▶ Task description
All of the entries below should be returned verbatim, apart from the pictures.

▶ Code change snippets
'''
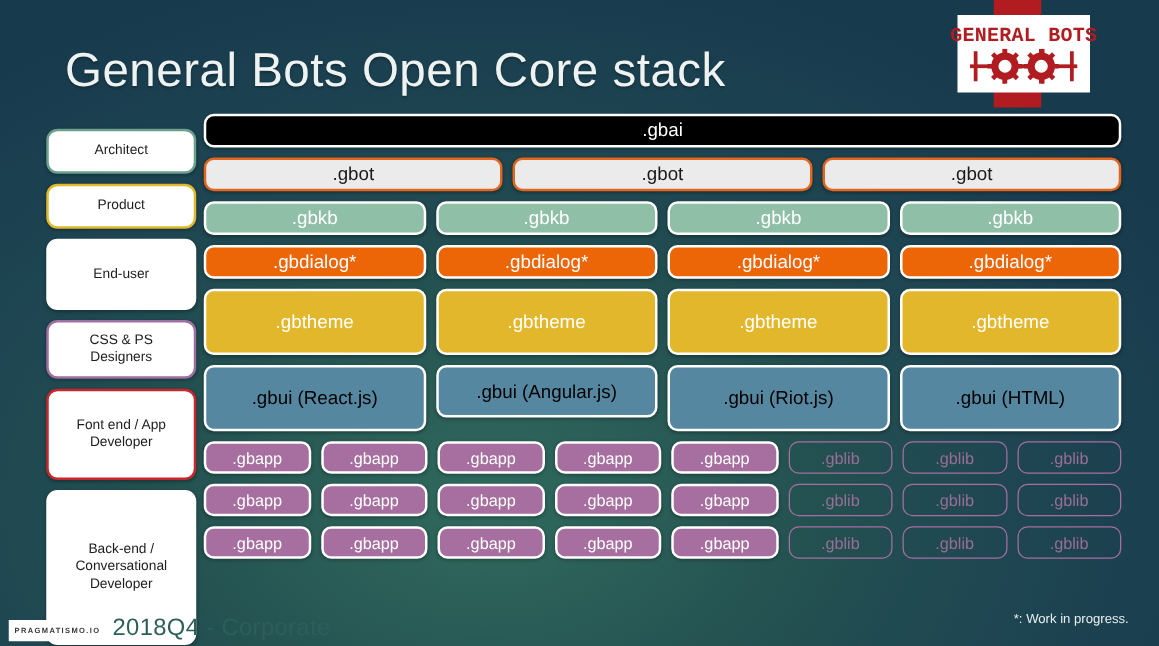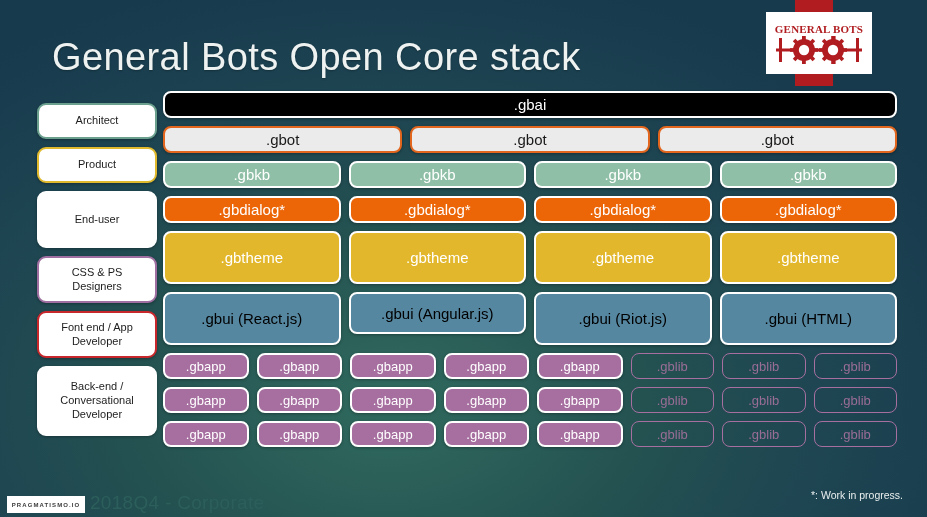"GENERAL BOTS" #logo-text { font-family: Liberation Serif, serif -> Liberation Mono, monospace; font-size: 11px -> 16px }
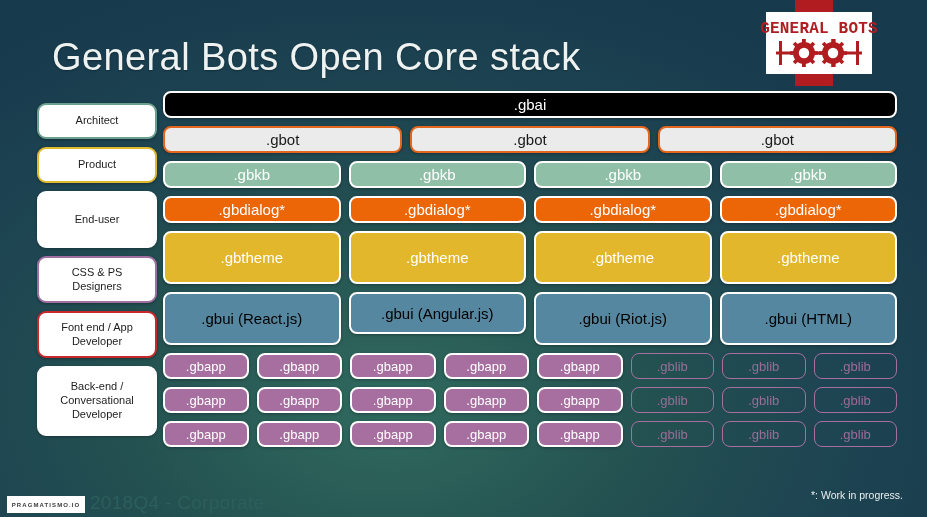"Font end / App" div.lbl { height: 47px -> 73px }
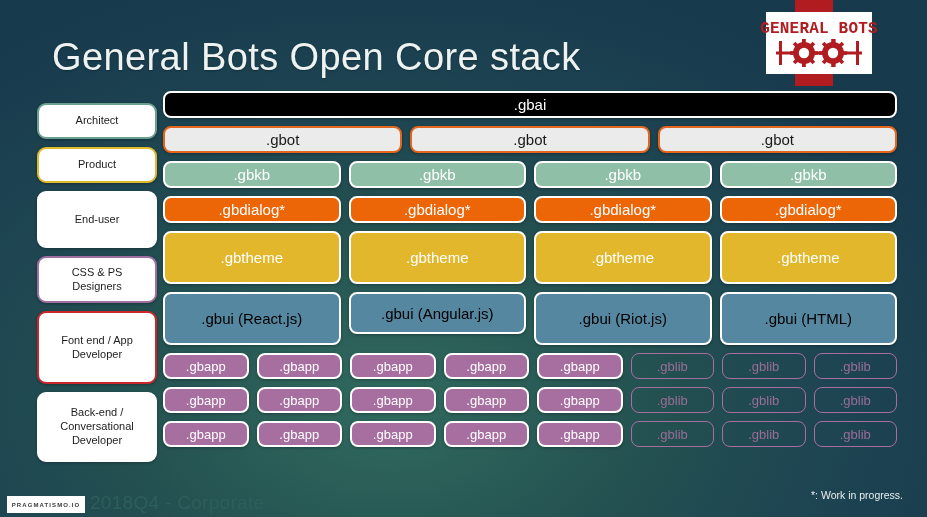"Back-end /" div.lbl { height: 70px -> 124px }
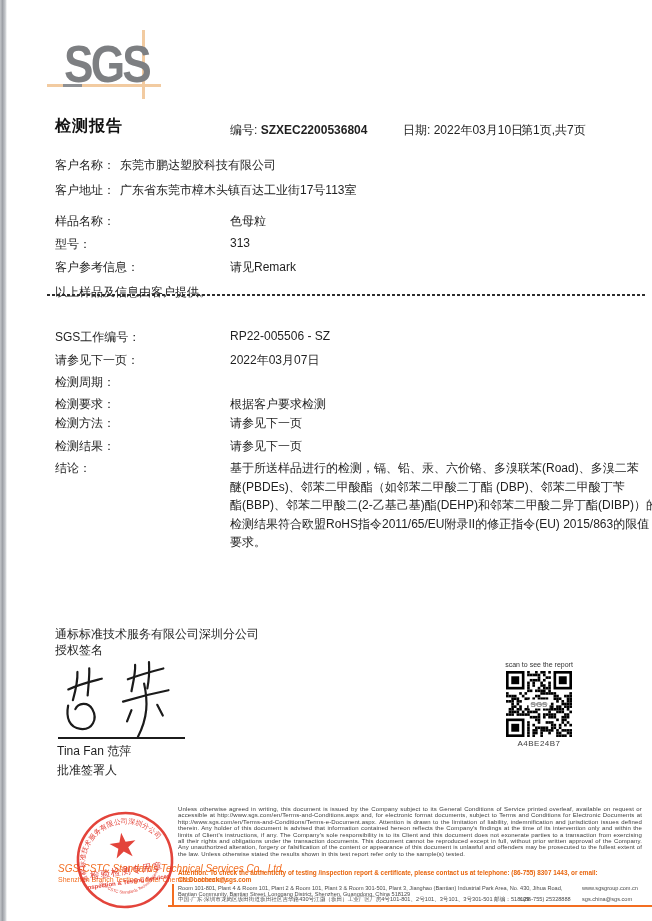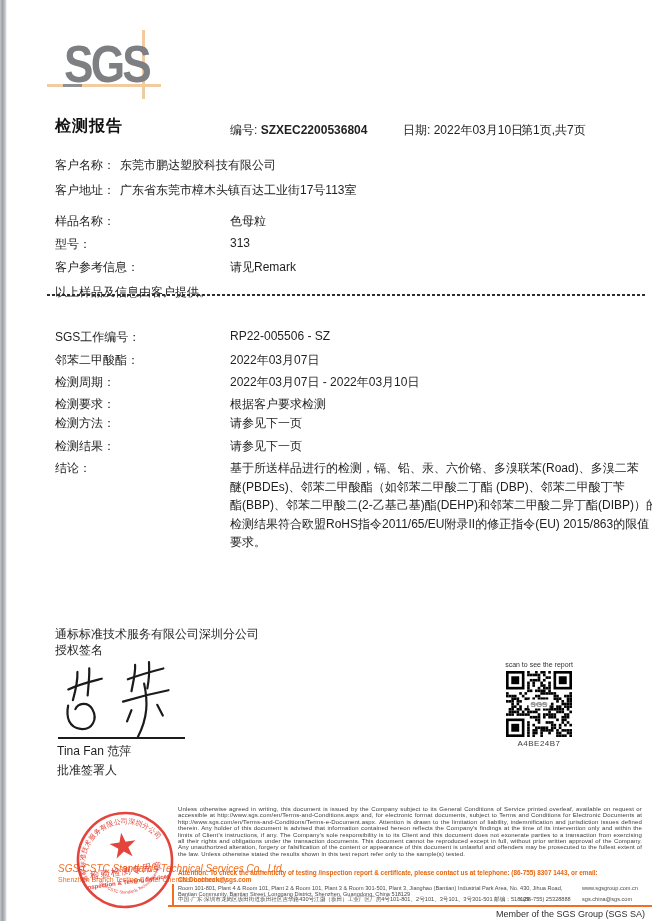"邻苯二甲酸酯：" div.abs { text: 邻苯二甲酸酯 -> 请参见下一页 }
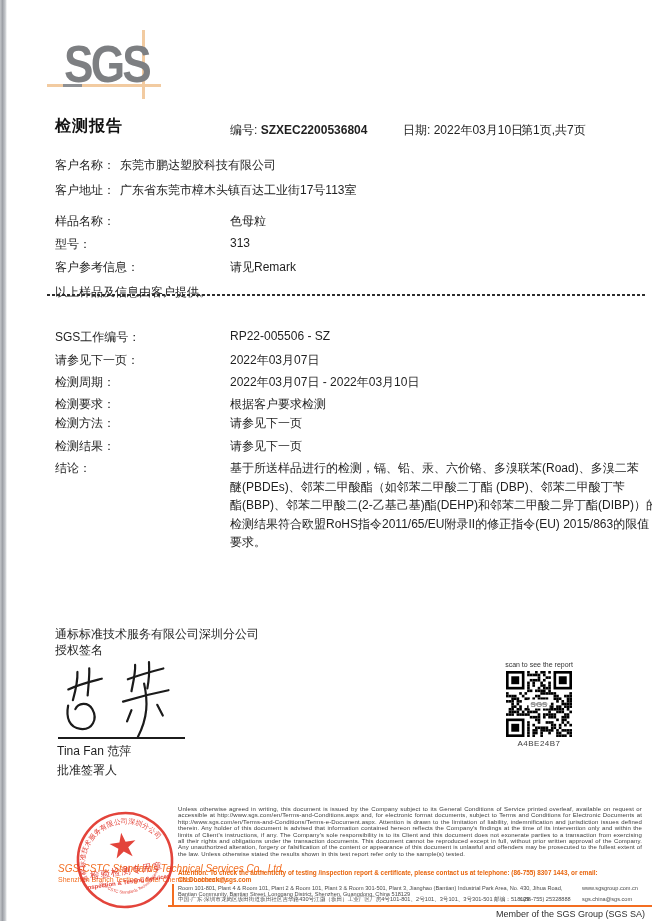"2022年03月07日 - 2022年03月10日" div.abs { html: <div>2022年03月07日 - 2022年03月10日</div> -> none }
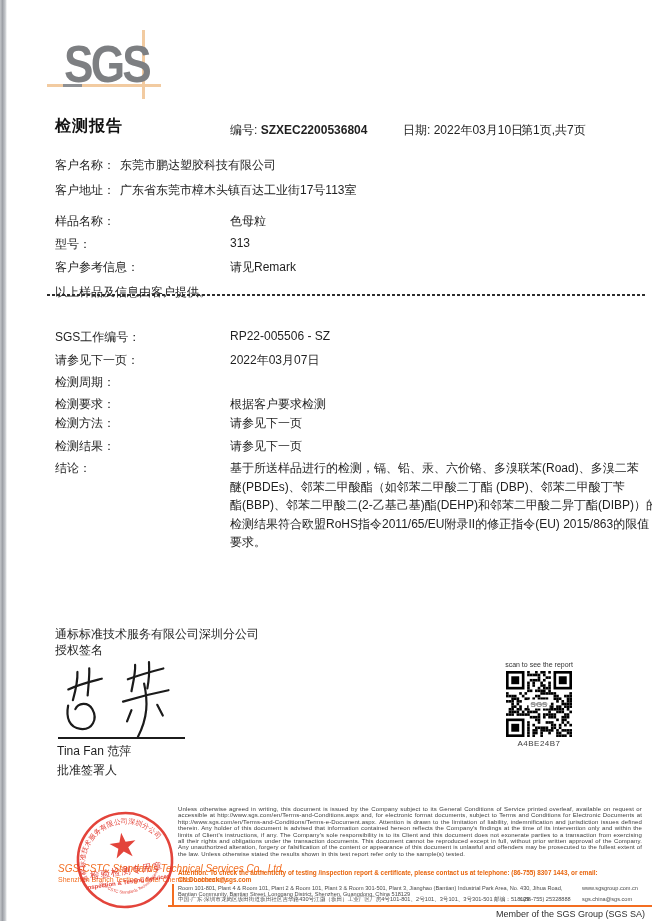"Member of the SGS Group" div.abs { html: <div>Member of the SGS Group (SGS SA)</div> -> none }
'''
▶ Finished task
"GENERAL BOTS" #logo-text { font-family: Liberation Serif, serif -> Liberation Mono, monospace; font-size: 11px -> 16px }
"Font end / App" div.lbl { height: 47px -> 73px }
"Back-end /" div.lbl { height: 70px -> 124px }
"邻苯二甲酸酯：" div.abs { text: 邻苯二甲酸酯 -> 请参见下一页 }
"2022年03月07日 - 2022年03月10日" div.abs { html: <div>2022年03月07日 - 2022年03月10日</div> -> none }
"Member of the SGS Group" div.abs { html: <div>Member of the SGS Group (SGS SA)</div> -> none }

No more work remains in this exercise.